‘Symphony of Sounds’ celebrates music’s versatility

Derek Delgado sits alone at the piano. His hands jump from side to side, loose as empty rubber gloves caught on fishhooks, only to strike the keys with force and precision, adding each time another layer of complexity to Saint S?ens’ “Toccata” from “Six Etudes pour le piano.” Delgado’s performance was pure virtuosity; next to his entry in my program, I merely scribbled the word “Wow.”

A few minutes later the spotlights turned to solo guitarist Garret Ennis as he performed “Recuerdos de la Alhambra” by Francisco T?rrega, a brooding piece where all the passion is contained beneath the surface, slyly concealed by involuted ornamentations punctuating a slow tune that unfolds like a story told by a man who has all the time in the world.

This was just one of the sharp contrasts on display at UAA’s annual Symphony of Sounds, which played at the Recital Hall in the Fine Arts Building Feb. 18 and 19. The show was a collaboration of the various musical ensembles currently at work within the UAA music department, including the University Sinfonia, the University Singers, and ensembles devoted to jazz, percussion, wind, guitar and opera.

I’m betraying my Philistine background, as well as my unadulterated geekdom, when I reveal that my first thought reading the program was this would be the musical equivalent of one of those comic books where Spiderman, Iron Man, the Incredible Hulk and Dr. Strange all team up to fight crime together. It’s a bit of a stretch, but the principle is the same. By presenting such a variety of styles, the Symphony of Sounds managed to avoid the hypnotic effect that many classical performers have to struggle with where several pieces written within the same parameters tend to blend together so as to become almost like variations on a theme.

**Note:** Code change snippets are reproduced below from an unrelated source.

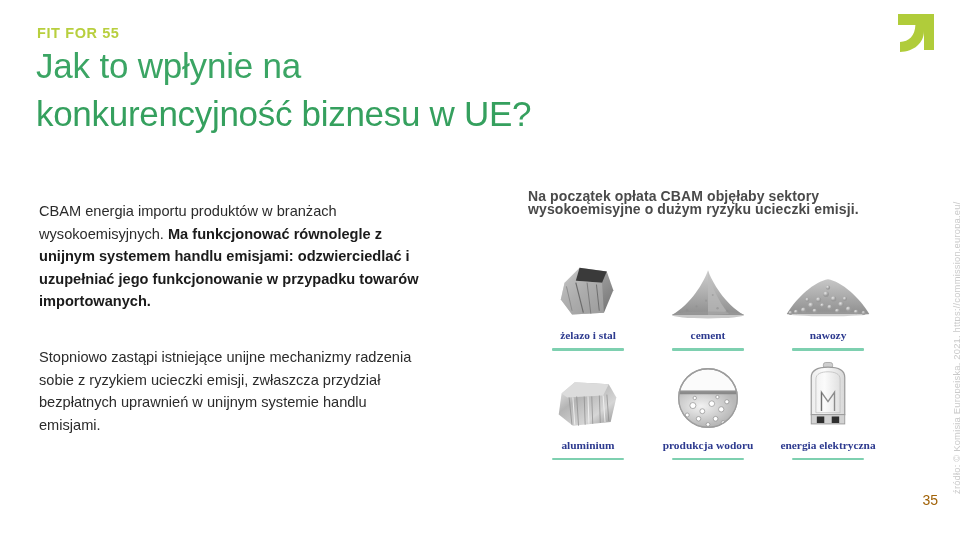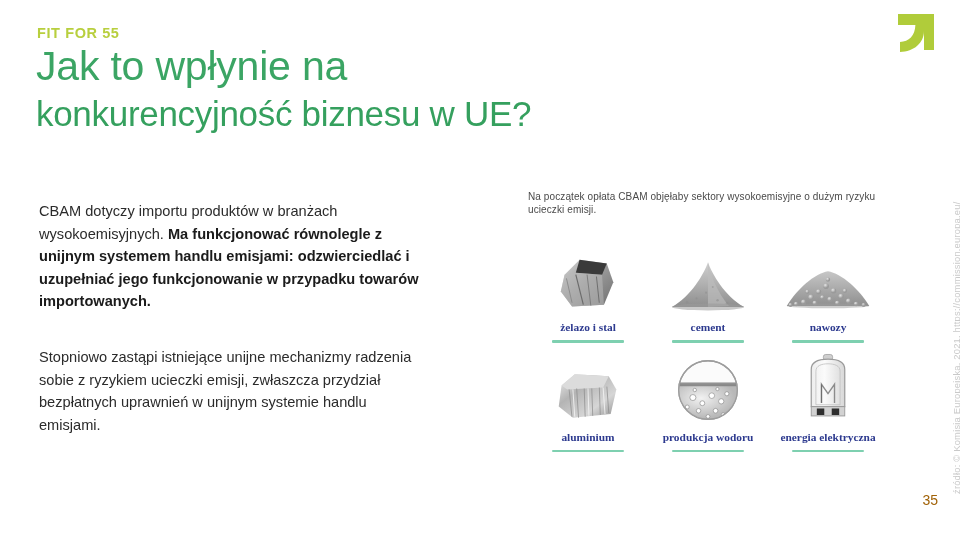--- a/index.html
+++ b/index.html
@@ -45,7 +45,7 @@
     position: absolute;
     left: 36px;
     top: 46px;
-    font-size: 41px;
+    font-size: 35px;
     line-height: 40px;
     color: #3ba564;
     font-weight: 400;

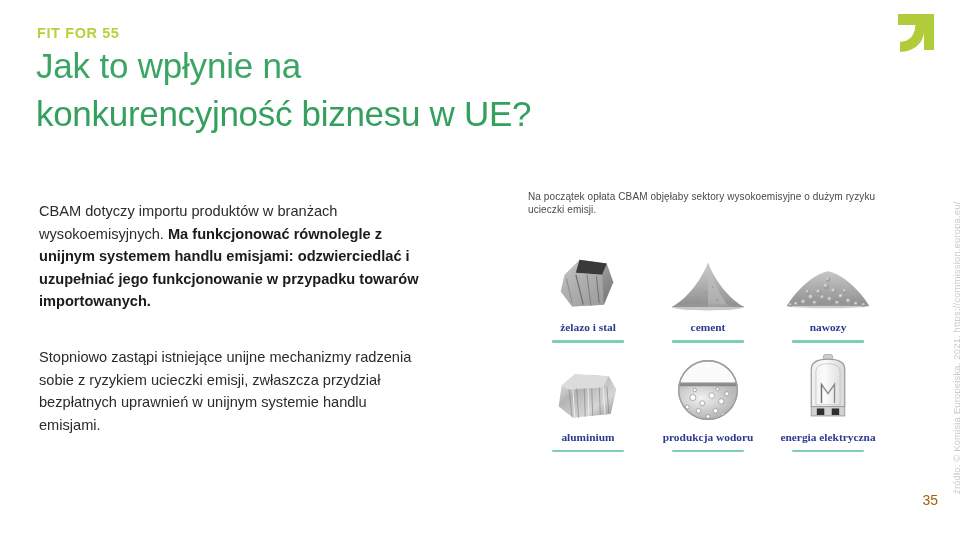--- a/index.html
+++ b/index.html
@@ -84,12 +84,13 @@
     width: 360px;
   }
   .info-caption {
-    font-size: 10px;
+    font-size: 14px;
     line-height: 13px;
     color: #4a4a4a;
     letter-spacing: 0.1px;
-    margin-bottom: 20px;
+    margin-bottom: 28px;
     width: 350px;
+    font-weight: bold;
   }
   .info-grid {
     display: grid;

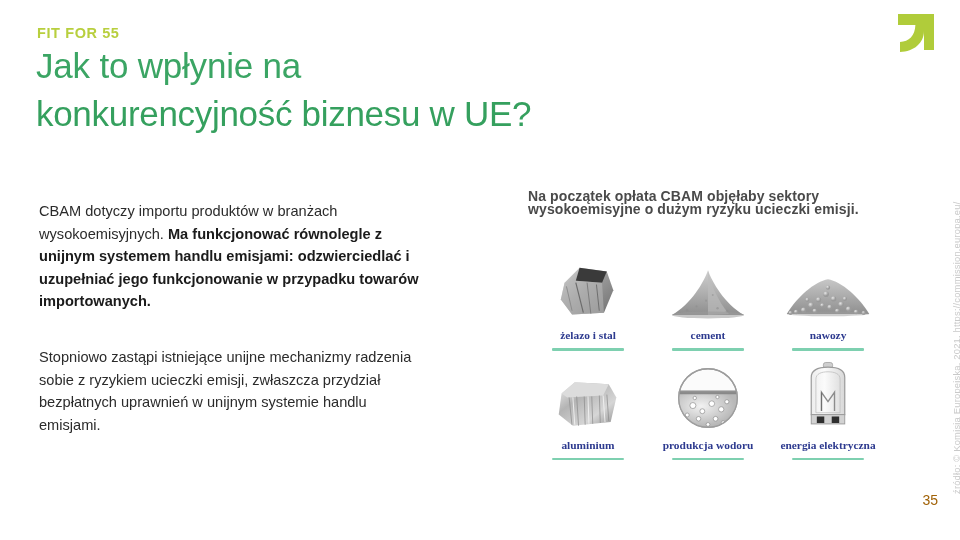--- a/index.html
+++ b/index.html
@@ -173,7 +173,7 @@
   <div class="title-2">konkurencyjność biznesu w UE?</div>
 
   <div class="body-col">
-    <p><span>CBAM dotyczy importu produktów w branżach wysokoemisyjnych. </span><strong>Ma funkcjonować równolegle z unijnym systemem handlu emisjami: odzwierciedlać i uzupełniać jego funkcjonowanie w przypadku towarów importowanych.</strong></p>
+    <p><span>CBAM energia importu produktów w branżach wysokoemisyjnych. </span><strong>Ma funkcjonować równolegle z unijnym systemem handlu emisjami: odzwierciedlać i uzupełniać jego funkcjonowanie w przypadku towarów importowanych.</strong></p>
     <p>Stopniowo zastąpi istniejące unijne mechanizmy radzenia sobie z ryzykiem ucieczki emisji, zwłaszcza przydział bezpłatnych uprawnień w unijnym systemie handlu emisjami.</p>
   </div>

Instead, Symphony of Sounds served as a reminder of music’s versatility. Performing a selection from Eine Kleine Nachtmusik, the players of the University Sinfonia approached the work with uncanny focus, acting as mere conduits to the expression of Mozart’s flights of fancy. At the other end of the spectrum, singer Monica Lettner endowed the jazz song “Since I Fell for You” with a personal sense of longing and grief. Performing “El Arroyo que Murmura,” the UAA Guitar Ensemble suggested an austere, dusty landscape imbued with frontier loneliness quite different from the enchanted, boreal fantasy atmosphere depicted in the Percussion Ensemble’s performance of “Finlandia by Sibelius.” This latter performance was a real standout that ranged from playful, Raymond Scott-like tropes to a unified finale in which the combination of percussion instruments achieved a pipe organ sound spiritual and haunting enough to give second thoughts to an atheist.

Other standouts included guitar soloist Adam Weber, flutist Kohei Kimura and soprano Lauren Green, who had delicious fun crying crocodile tears as she decorated herself with diamonds and pearls while singing “Glitter and be Gay” from Bernstein’s “Candide.”

A few of the performances fell short of their promise. The UAA Jazz Ensemble’s rendition of Gordon Goodwin’s “Meet Me at the Carnival” was rousing but felt a little too polished and lacked some of the risky spontaneity that jazz is capable of, and the University Singers could have put some more raw oomph behind Rebecca Cloudy’s solo in the traditional spiritual “Ride the Chariot.” But these shortcomings pale in comparison to the strong musical triumphs, such as the selections from Carl Orff’s “Carmina Burana,” which capped off an evening of powerful performances and surprising contrasts.